Thanks for all the replies. I do know about modules for portable locking, and I've read the man pages on flock. So I was really looking more for a script that would show the problem.
I did write a pair of scripts - IIRC they wrote log files of the number incremented in a file and then I checked if there were any duplicates reported between the two logs or any numbers out of sequence. All seemed as expected.
So either I was not testing it in a way to break it, or it is no longer an issue.
Perrin I did read tilly's articles
(here's one)
which states flock does not work for Linux. Since I can't make it not work I was looking for a script to show me that it fails.

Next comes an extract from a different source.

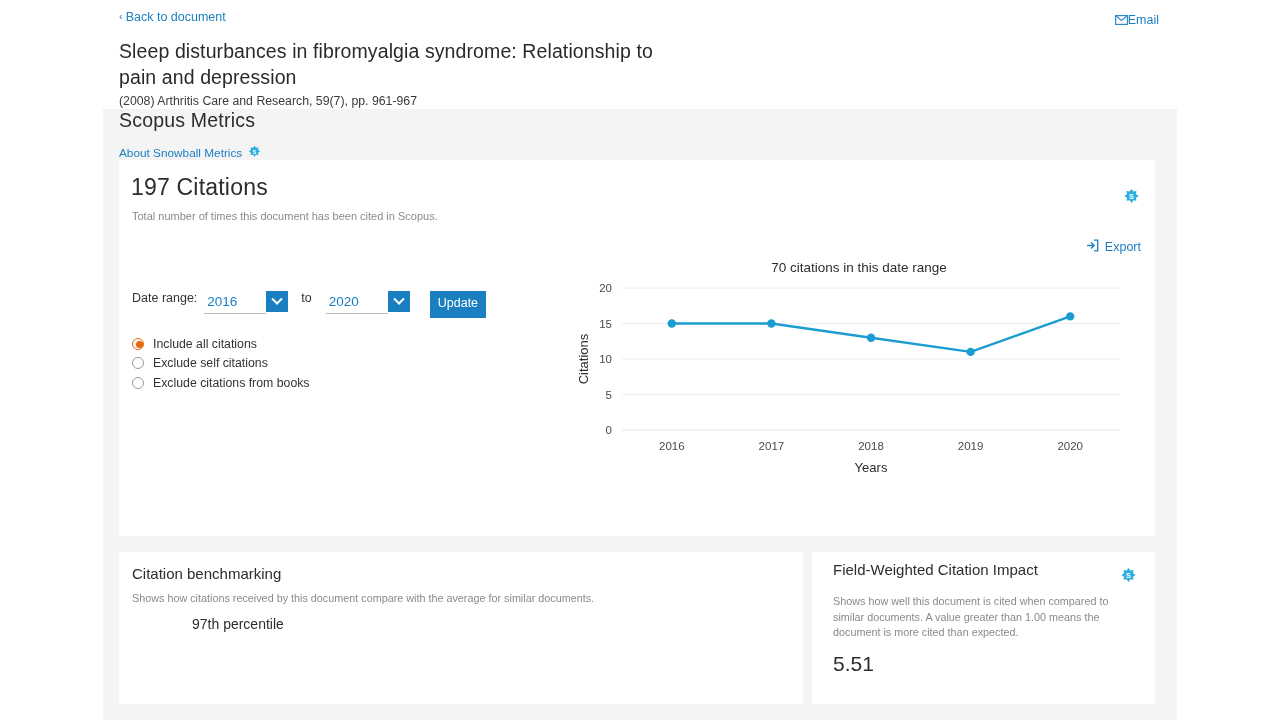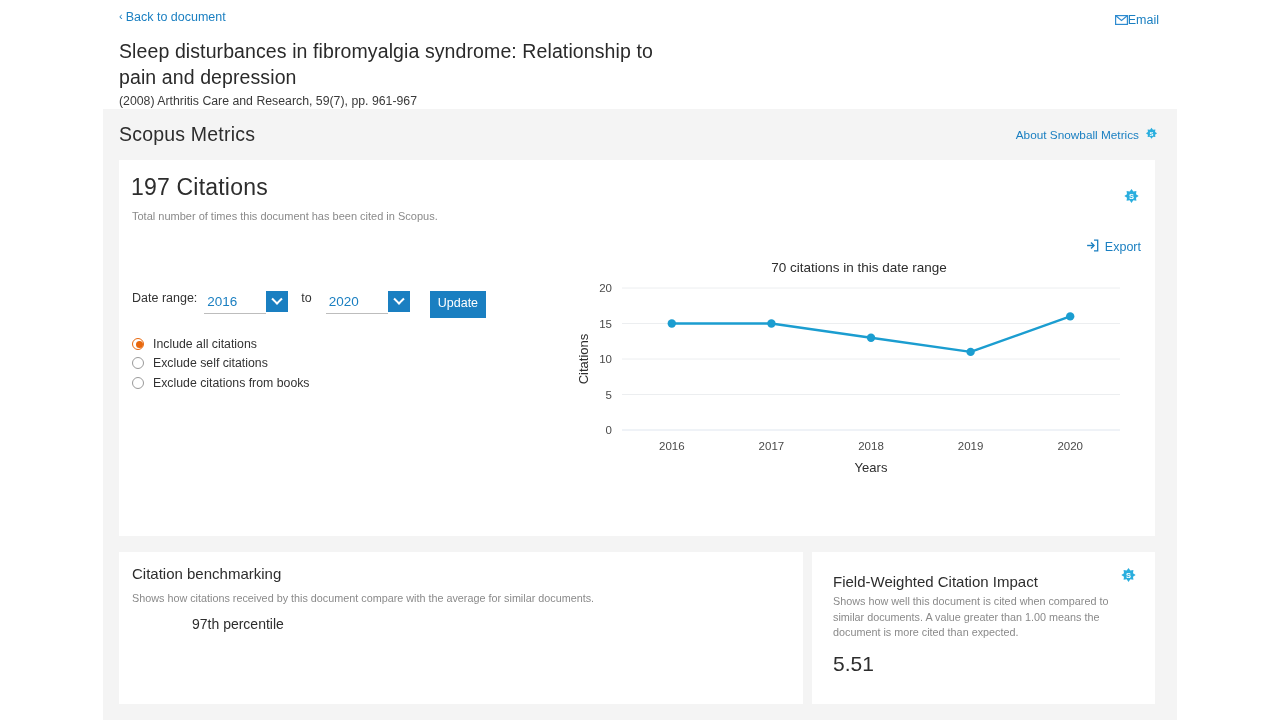"Scopus Metrics" .metrics-bar { align-items: center -> none; flex-direction: none -> column }
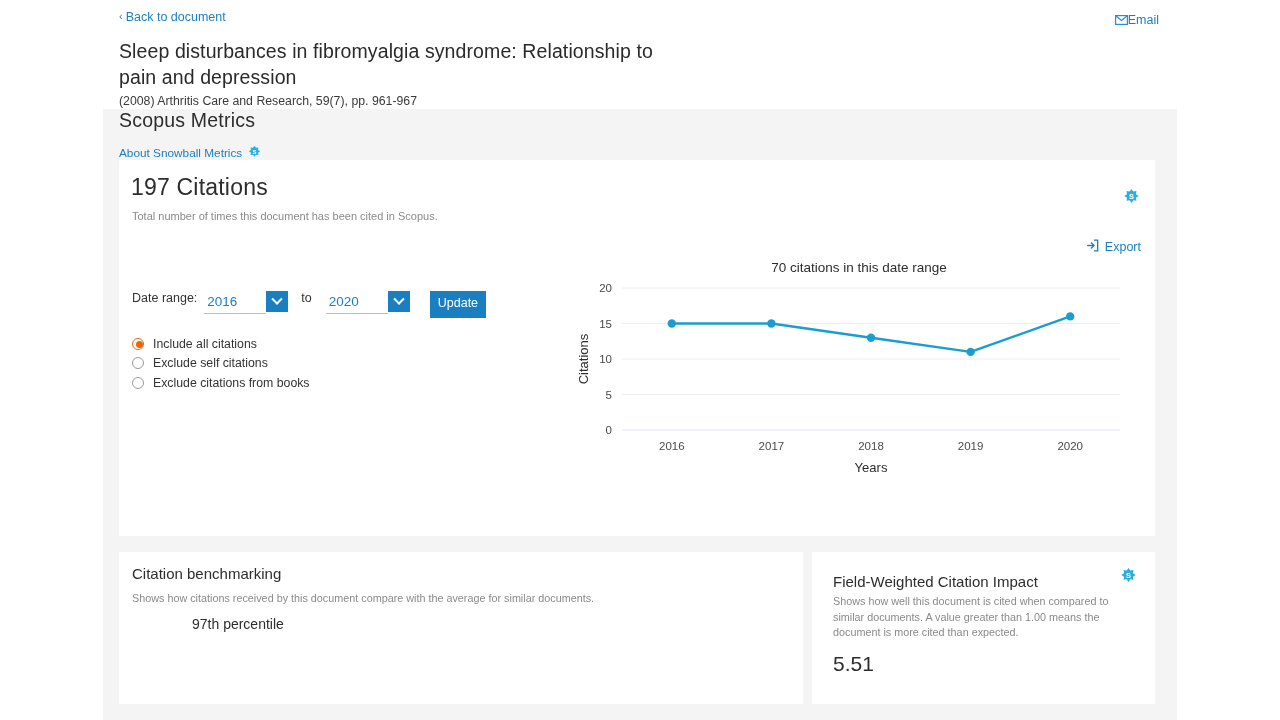"Field-Weighted Citation Impact" .fwci-head { top: 21px -> 9px }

Let's see if I still have the script... ah, here was my test script:
#!/usr/bin/perl -w
use strict;
use Fcntl qw(:DEFAULT :flock);
use Time::HiRes 'usleep';
use Devel::Peek;
open LOG, ">$$.log" or die $!;
while ( 1 ) {
open LOCK, "lock.file" or die "lock file $!";
die "$$ failed to get lock" unless flock(LOCK,LOCK_EX);
# perlfaq example
sysopen(FH, "numfile", O_RDWR|O_CREAT)
or die "can't open numfile: $!";
my $num = <FH> || 0;
chomp $num;
seek(FH, 0, 0) or die "can't rewind numfile: $!";
truncate(FH, 0) or die "can't truncate numfile: $!";
$num++;
(print FH $num, "\n") or die "can't write numfile: $!";
close FH or die "can't close numfile: $!";
print LOG "$num\t$$\n";
close LOCK;
usleep( 100 );
last if $num >= 100000;
}
Granted, that is not that demanding of a script.
I ran about four or five processes at the same time and then merged and sorted and made sure there were no duplicates or missing numbers in the logs.
Thanks,
BTW -- anyway to get replies on a perlmonks thread to notify me by mail?